** Opening DATA FOR ANALYSIS block **

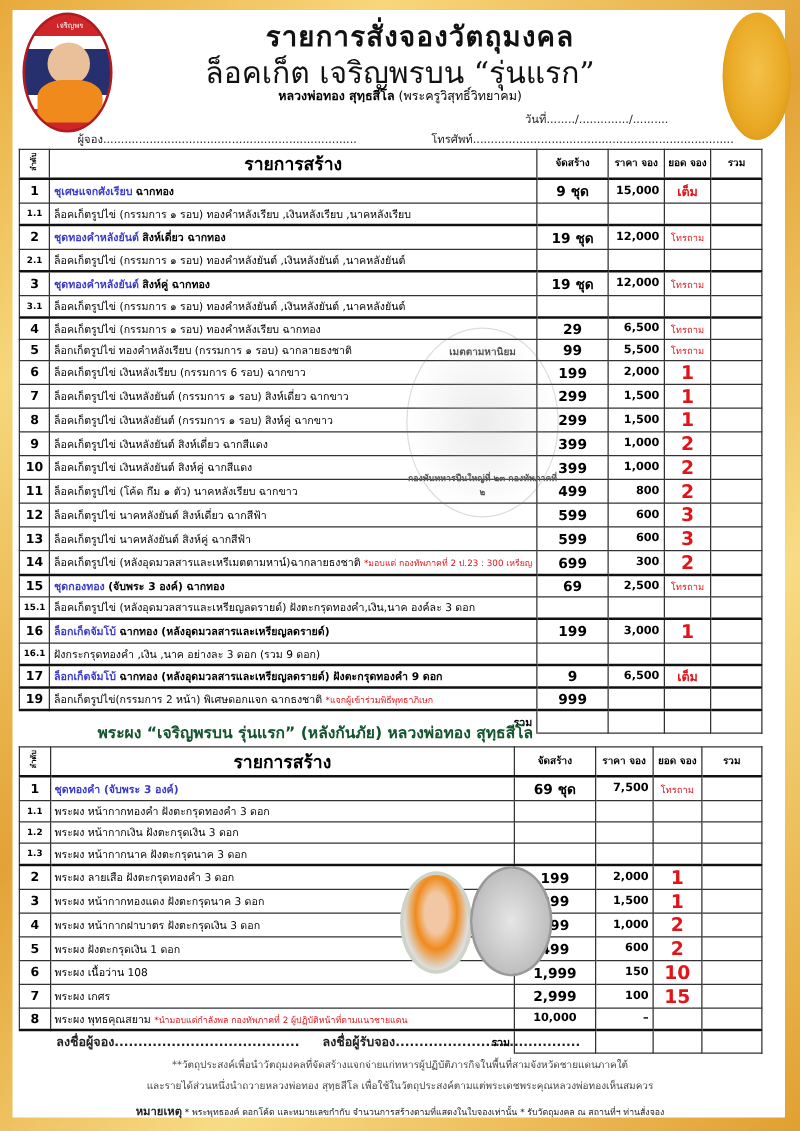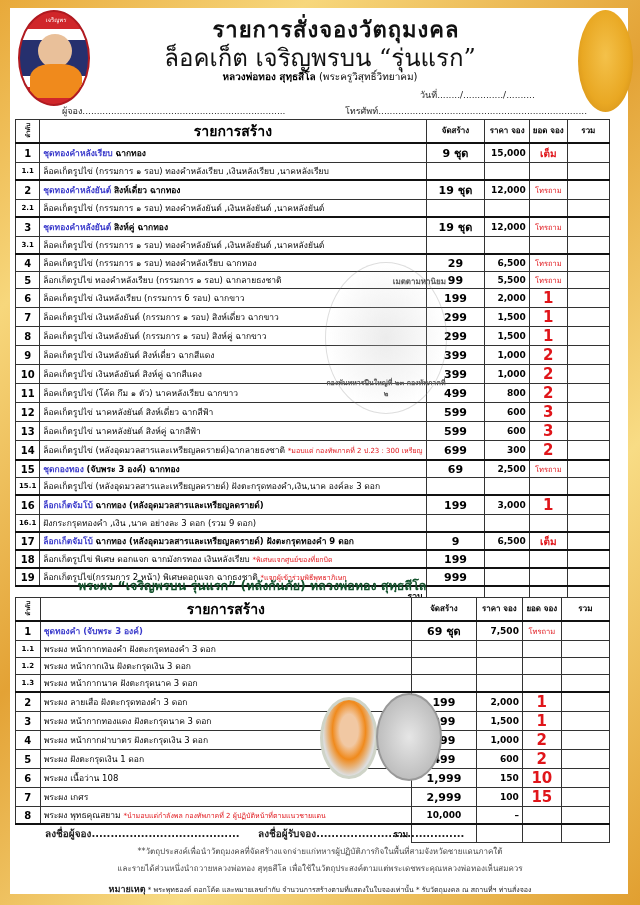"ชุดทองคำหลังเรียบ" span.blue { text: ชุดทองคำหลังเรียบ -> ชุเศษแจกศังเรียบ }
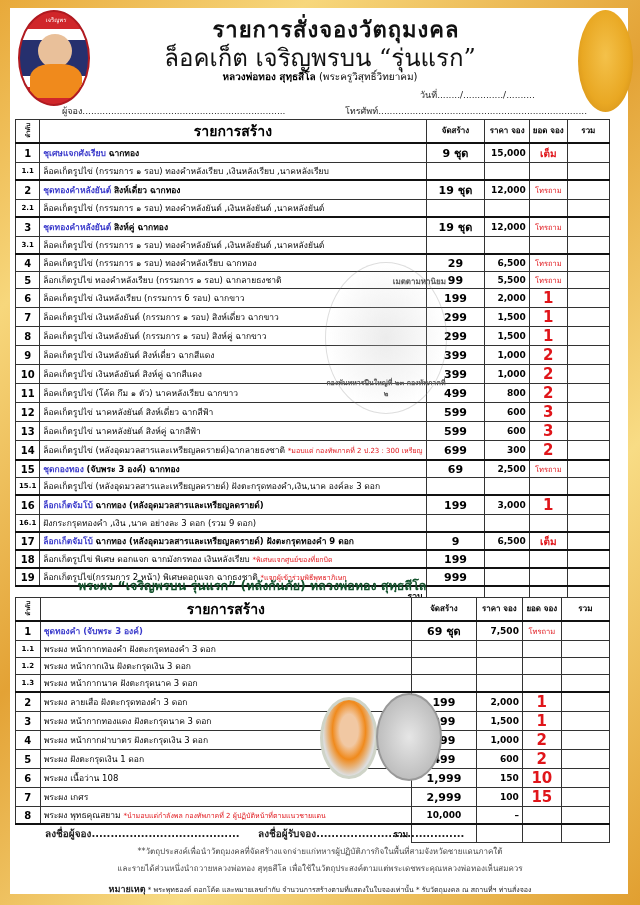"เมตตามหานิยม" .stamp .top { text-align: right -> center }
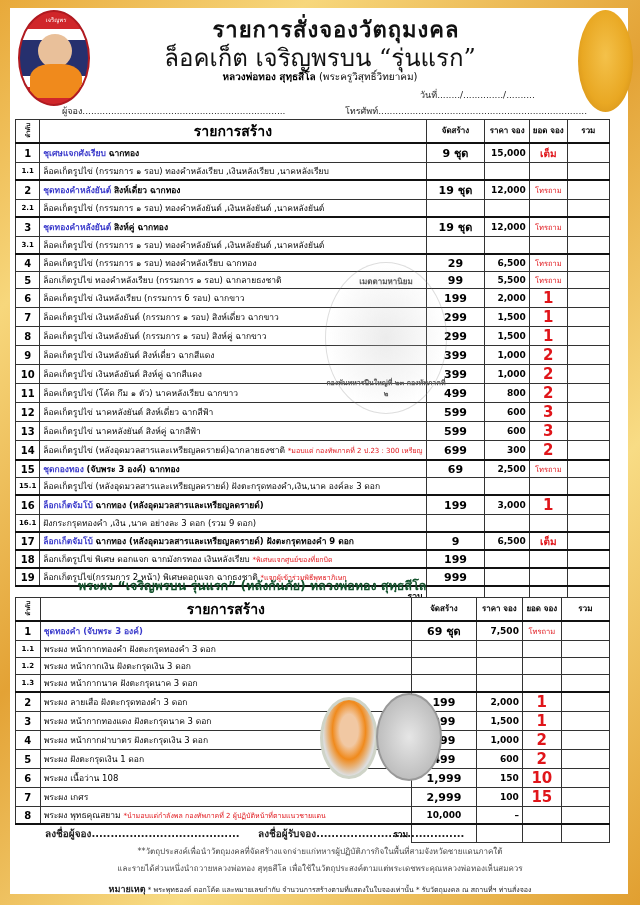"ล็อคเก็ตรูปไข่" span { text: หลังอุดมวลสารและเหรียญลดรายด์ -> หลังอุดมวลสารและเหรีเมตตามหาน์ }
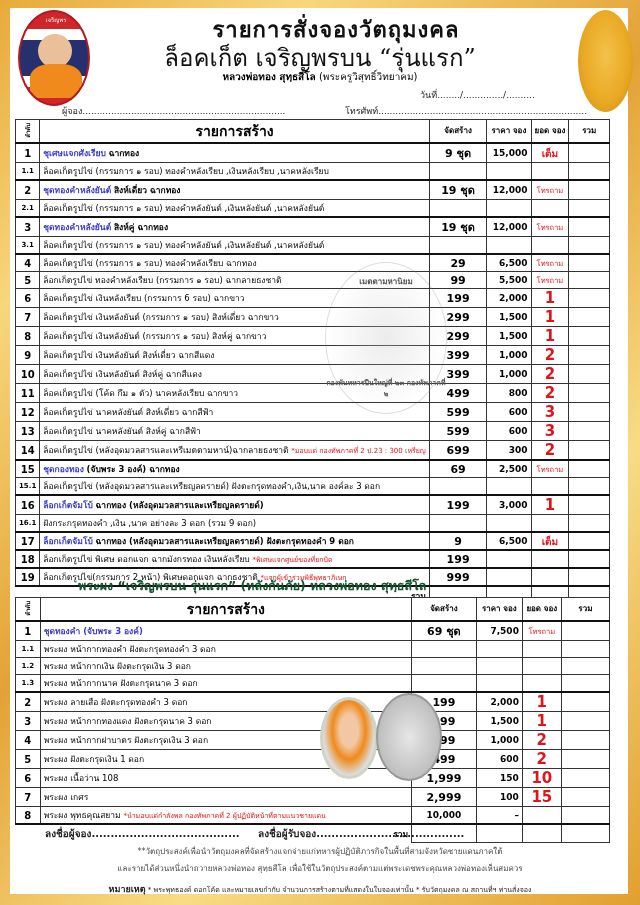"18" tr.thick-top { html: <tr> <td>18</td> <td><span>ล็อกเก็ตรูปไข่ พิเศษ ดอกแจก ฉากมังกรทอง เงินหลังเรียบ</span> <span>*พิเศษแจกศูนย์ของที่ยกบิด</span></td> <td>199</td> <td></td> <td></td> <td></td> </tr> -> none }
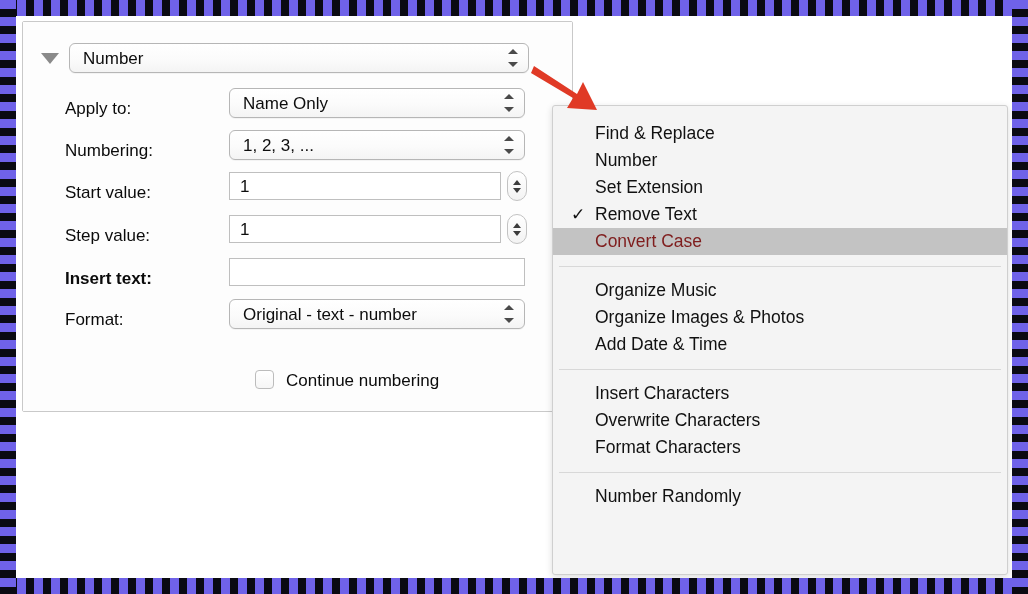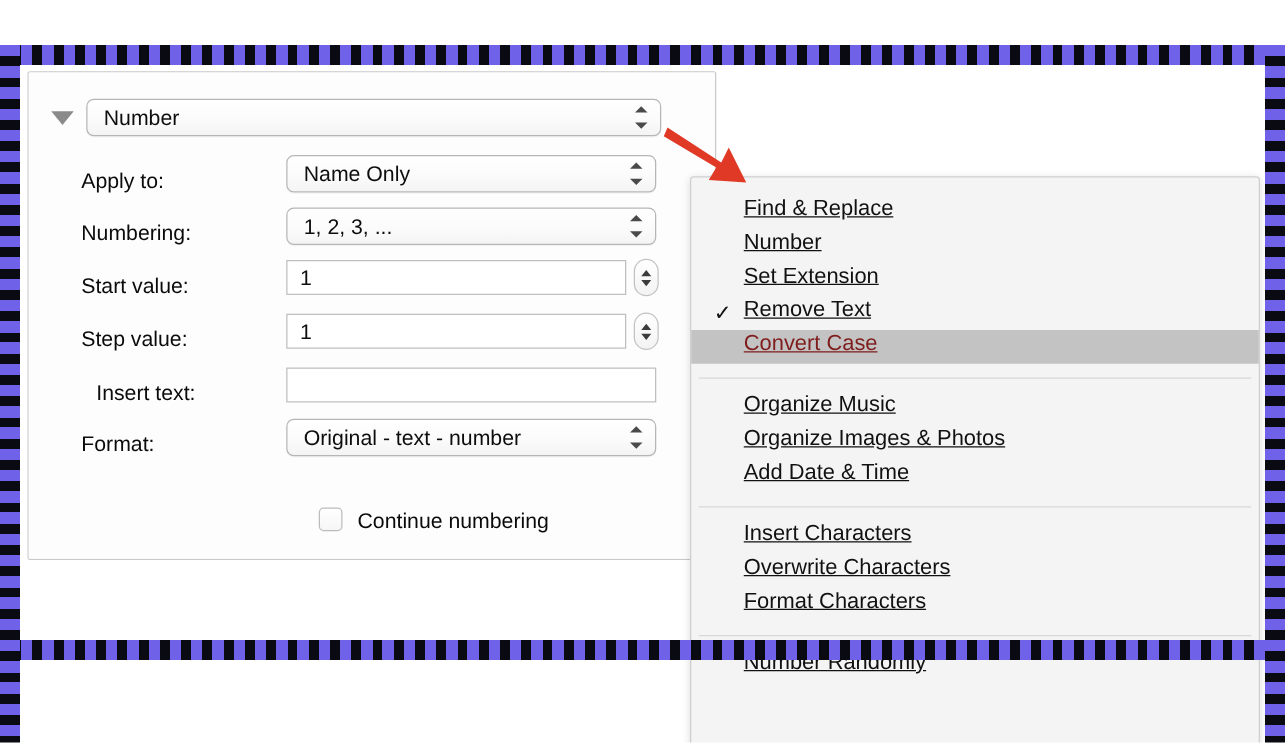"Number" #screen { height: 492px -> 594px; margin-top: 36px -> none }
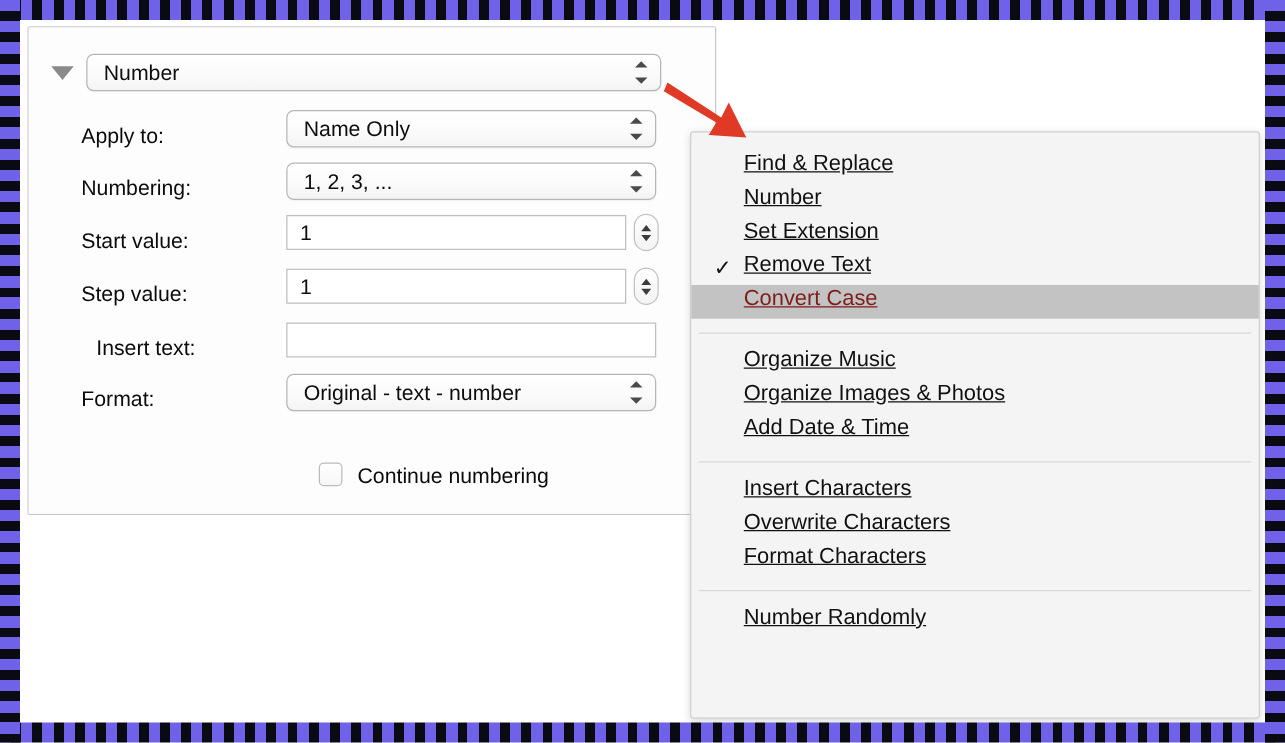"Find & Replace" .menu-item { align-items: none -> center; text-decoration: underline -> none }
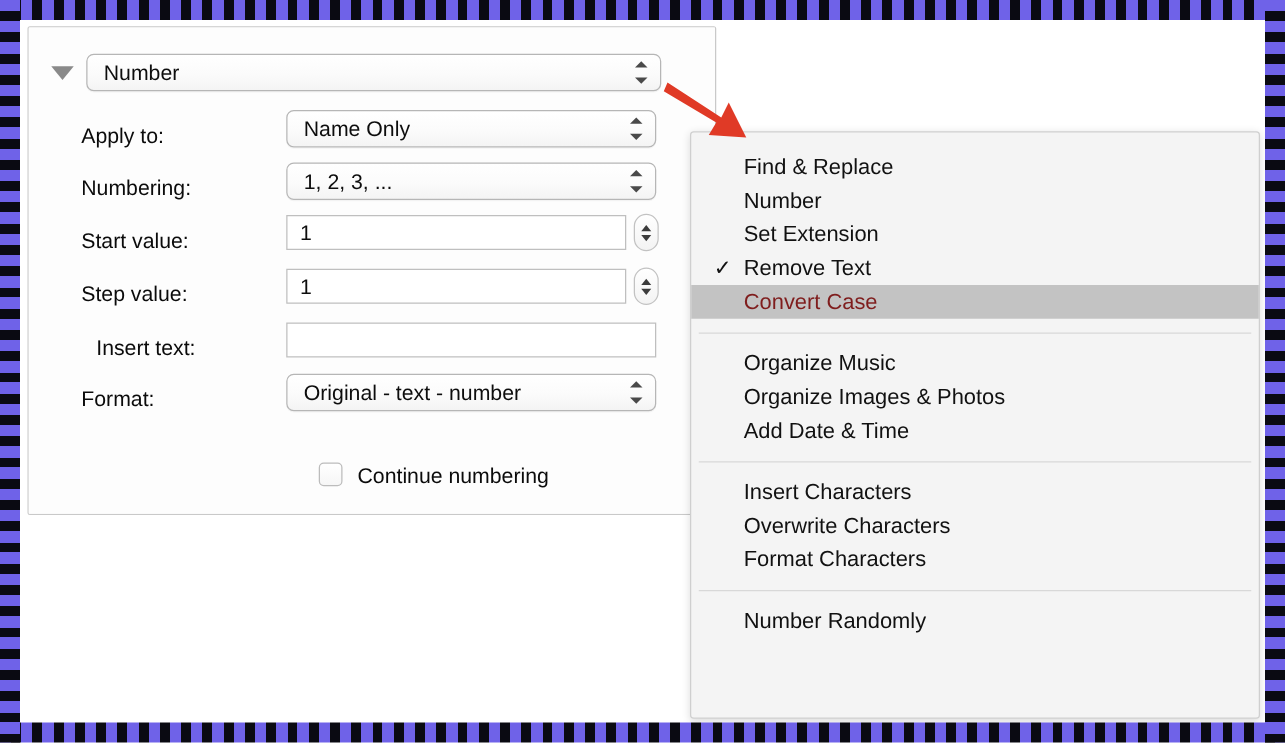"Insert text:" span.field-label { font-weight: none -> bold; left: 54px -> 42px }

** Closing DATA FOR ANALYSIS block **

PROMPT:
Output the records above exactly as they are, leaving out the pictures.

WRITTEN REPLY:
"ชุดทองคำหลังเรียบ" span.blue { text: ชุดทองคำหลังเรียบ -> ชุเศษแจกศังเรียบ }
"เมตตามหานิยม" .stamp .top { text-align: right -> center }
"ล็อคเก็ตรูปไข่" span { text: หลังอุดมวลสารและเหรียญลดรายด์ -> หลังอุดมวลสารและเหรีเมตตามหาน์ }
"18" tr.thick-top { html: <tr> <td>18</td> <td><span>ล็อกเก็ตรูปไข่ พิเศษ ดอกแจก ฉากมังกรทอง เงินหลังเรียบ</span> <span>*พิเศษแจกศูนย์ของที่ยกบิด</span></td> <td>199</td> <td></td> <td></td> <td></td> </tr> -> none }
"Number" #screen { height: 492px -> 594px; margin-top: 36px -> none }
"Find & Replace" .menu-item { align-items: none -> center; text-decoration: underline -> none }
"Insert text:" span.field-label { font-weight: none -> bold; left: 54px -> 42px }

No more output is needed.